地曳いく子 「若見えの呪い」 集英社文庫

2021-03-19 13:46:42 | その他
 著者の地曳いく子さんは、私でも知っているほど有名なスタイリスト。本も何冊か出している。1959年生まれのようだが、自分の事をバブル世代と何度も書いている。1958年生まれの私からすれば、バブル世代ってもう少し年下なんじゃないかと思うけど。
 とにかく、この本は自分と同世代に向けて発信している。当たり前か。

 日本は「可愛いは正義」文化だから、女はいつまでも若作りから解放されない。だから、フランスの「大人の女性は素晴らしい」文化にシフトすべき、という主張を繰り返すいく子さん。
 しかしね。いく子さん。あなたが十代二十代の頃、若さを至高の価値あるものとして、年配の女性を見て平気で「ああはなりたくない」「BBA」と言ってたんじゃないだろうか?

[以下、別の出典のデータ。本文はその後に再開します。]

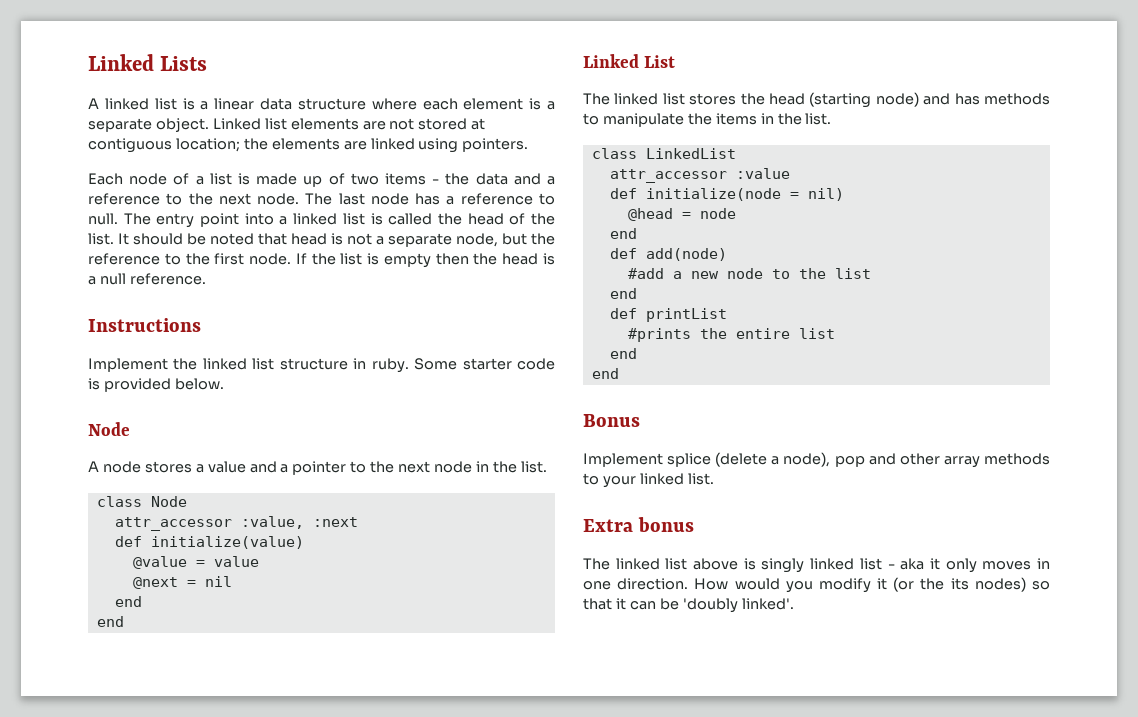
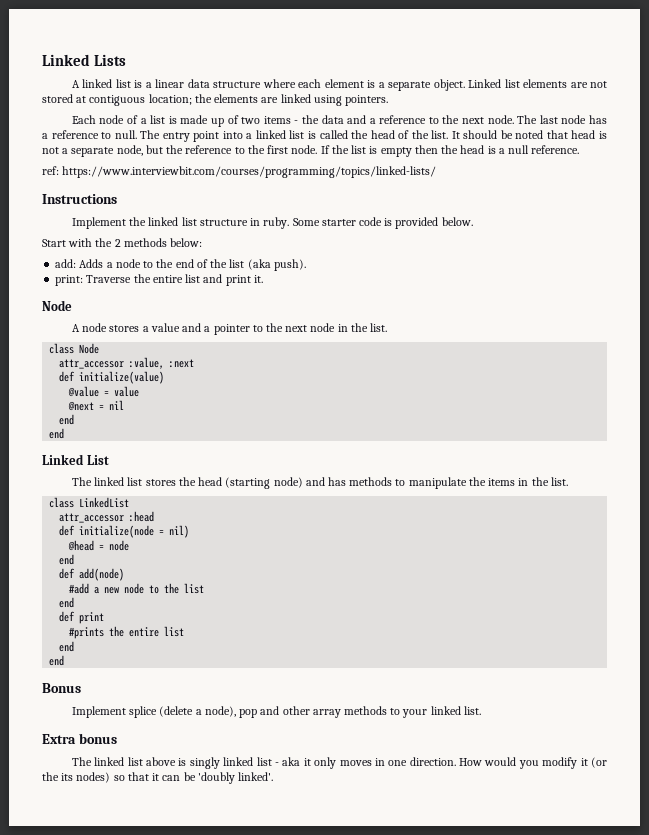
+ ref: https://www.interviewbit.com/courses/programming/topics/linked-lists/
+ Start with the 2 methods below:
+ add: Adds a node to the end of the list (aka push).
+ print: Traverse the entire list and print it.
- attr_accessor :value
+ attr_accessor :head
- def printList
+ def print

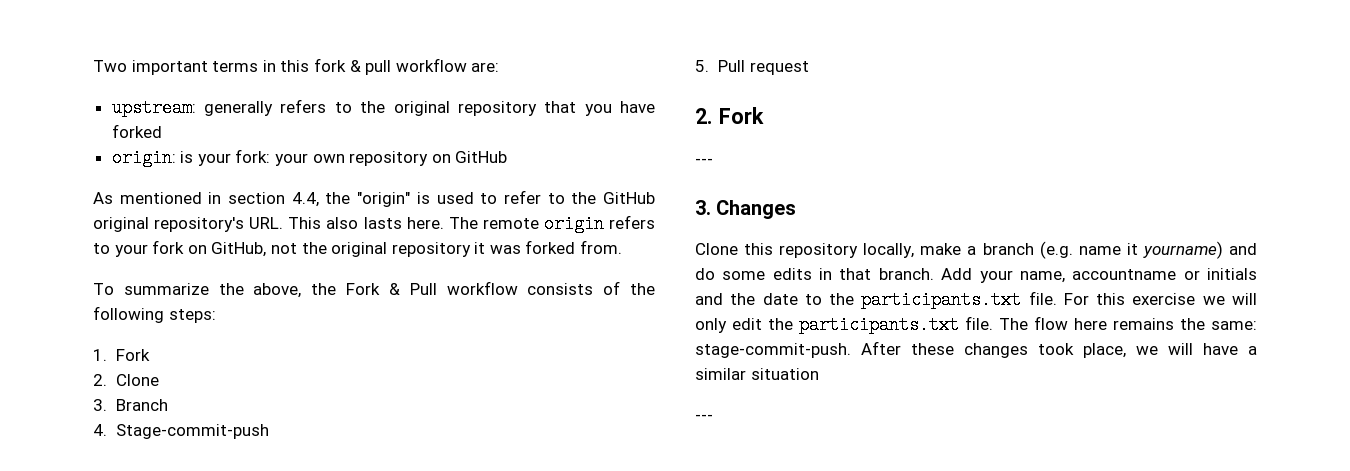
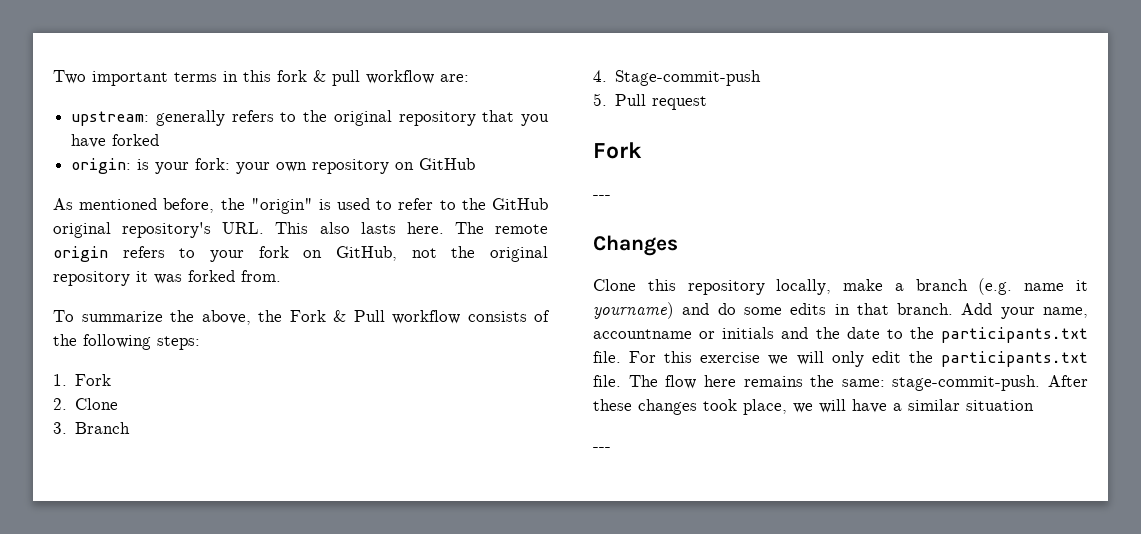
- As mentioned in section 4.4, the "origin" is used to refer to the GitHub original repository's URL. This also lasts here.
+ As mentioned before, the "origin" is used to refer to the GitHub original repository's URL. This also lasts here.
  5. Pull request
- 2. Fork
+ Fork
- 3. Changes
+ Changes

 バブル期で景気のすごく良かった時代、女性たちはブランド物をどんどん買ってたけど、さすがに今はそういった時代ではなくて、いく子さんもZARAを愛用しているようだ。(ZARAは価格は安いが若者向けで、ほとんどのおばさんには着こなせないけど、いく子さんは着こなしているんだ。さすがです!)服はZARAでも、靴はルブタンを履いている。昔から、着るものはともかく靴をきめるとオシャレに見えるって言うものね。

 意外に感じたのは、いく子さんは「古着はアリ」派だということ。私も古着肯定派だけど、小説家の群ようこさんが「古い人間が古着を着ると、ますます古ぼけて見える」みたいな事を書いていたので、やっぱり古着は若い人の特権で、年を取ったら止めた方が良いのかな?と思っていた。でも有名スタイリストのいく子さんがアリというなら、アリかも…?!と思い直した。
 まあ、何を着ようが悪口を言われるだけで、お巡りさんに捕まる訳じゃないんだから、堂々と着ればいいんだ。でもそれがなかなか難しい。今はコロナの影響で古着は敬遠しているが、買いに行きたいなぁ。